The in-person focus group was held on October 18th, 2019 at the Cancer Support Community Delaware affiliate and lasted 105 min. Seven adult patients (Six women; one man) participated in the focus group. The participants had all previously received a cancer diagnosis, including breast (n = 3; 43%), non-Hodgkin lymphoma (n = 1; 14%), ovarian (n = 1; 14%), prostate (n = 1; 14%), and tongue cancer (n = 1; 14%). Throughout the discussion, participants indicated that survival was the most highly valued factor when choosing a treatment. One participant said, “I’ll say that because I had young kids it was very important to me to be around for the kids as long as possible”. Focus group participants also emphasized quality of life and the ability to provide for their family when making their treatment decisions. For quality of life, another focus group participant stated, “Once it metastasized and there was no way of getting a cure, it came down to quality of life. Was I going to be miserably sick throwing up every other day?” Focus group participants also emphasized productivity, with one participant stating, “I still feel pressure to do what I can to take care of my wife and son for the future”. Focus group participants also noted multiple provider-level attributes that influence their decision making, including access to providers, quality of care, and communication. Importantly, no following criteria were identified as Additional Value Criteria to feed the prioritization exercise in the follow-up survey.

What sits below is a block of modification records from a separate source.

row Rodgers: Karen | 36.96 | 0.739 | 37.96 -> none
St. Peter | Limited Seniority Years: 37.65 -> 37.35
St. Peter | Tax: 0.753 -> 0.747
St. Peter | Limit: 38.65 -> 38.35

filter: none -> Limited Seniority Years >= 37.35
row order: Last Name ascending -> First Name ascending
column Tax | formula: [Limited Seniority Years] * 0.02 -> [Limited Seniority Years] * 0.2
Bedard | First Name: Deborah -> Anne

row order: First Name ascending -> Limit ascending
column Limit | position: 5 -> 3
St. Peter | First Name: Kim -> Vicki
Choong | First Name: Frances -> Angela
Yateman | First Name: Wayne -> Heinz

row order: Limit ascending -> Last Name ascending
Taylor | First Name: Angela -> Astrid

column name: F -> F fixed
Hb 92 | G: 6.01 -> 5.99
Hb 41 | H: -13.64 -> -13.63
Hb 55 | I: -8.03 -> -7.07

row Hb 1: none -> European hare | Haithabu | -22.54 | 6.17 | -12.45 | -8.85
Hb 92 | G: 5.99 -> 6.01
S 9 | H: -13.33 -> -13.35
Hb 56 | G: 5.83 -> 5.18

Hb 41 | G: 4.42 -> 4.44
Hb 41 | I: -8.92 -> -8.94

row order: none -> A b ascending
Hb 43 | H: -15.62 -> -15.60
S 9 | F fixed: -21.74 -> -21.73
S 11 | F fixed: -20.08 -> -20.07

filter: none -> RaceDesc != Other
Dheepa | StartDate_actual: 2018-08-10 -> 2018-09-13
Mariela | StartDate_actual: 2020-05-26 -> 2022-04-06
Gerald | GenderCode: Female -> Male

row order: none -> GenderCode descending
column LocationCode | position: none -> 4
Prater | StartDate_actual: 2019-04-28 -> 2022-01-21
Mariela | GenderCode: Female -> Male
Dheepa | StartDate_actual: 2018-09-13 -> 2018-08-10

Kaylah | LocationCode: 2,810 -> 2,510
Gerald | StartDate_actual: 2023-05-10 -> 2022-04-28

Subsequent surveys were emailed to the respondents in December 2019. Survey responses were received from six of the participants (86%). Table 1 presents the rank order assigned to each additional value criteria from the patient survey efforts. The patients ranked the following criteria as the most important for payers to consider when assessing the value of a treatment: #1 Real Option Value, #2 Value of Hope, #3-4 First Treatment Option, #3-4 Severity of Disease, and #5 Reduced Complexity.
Payers were asked to review the list of 15 additional value criteria and their corresponding definitions shown in Table 1. Additionally, they were then asked to rank the top five additional value criteria in order of importance when considering the value of drug/treatment. Payers ranked the following additional value criteria as most important ones: #1 Rarity; #2 Severity of Disease; #3 First Treatment Option; #4 Reduced Complexity; #5-6 Novelty; #5-6 Insurance Value (Table 1).
Most of the payers thought Rarity was the most important factor since it provides treatment and represents the current standard of care with reasonable outcomes when nothing is available for rare/orphan indications, also reflecting current evaluation of value. “The first one would be Rarity. There has been a lot of attention recently about the treatment of orphan designated disease or ultra-orphan designated disease where there haven’t been any specific treatments currently in use and are not FDA approved but represents the standard of care that presently exists. A new drug comes in with FDA approval, the biggest problem is pharma uses orphan or ultra-orphan in the category to justify their cost. Six-figure price for a drug on a yearly basis often comes with some questionable outcomes.” Severity of Disease was ranked second due to the reduction of disease symptoms in both severity and frequency.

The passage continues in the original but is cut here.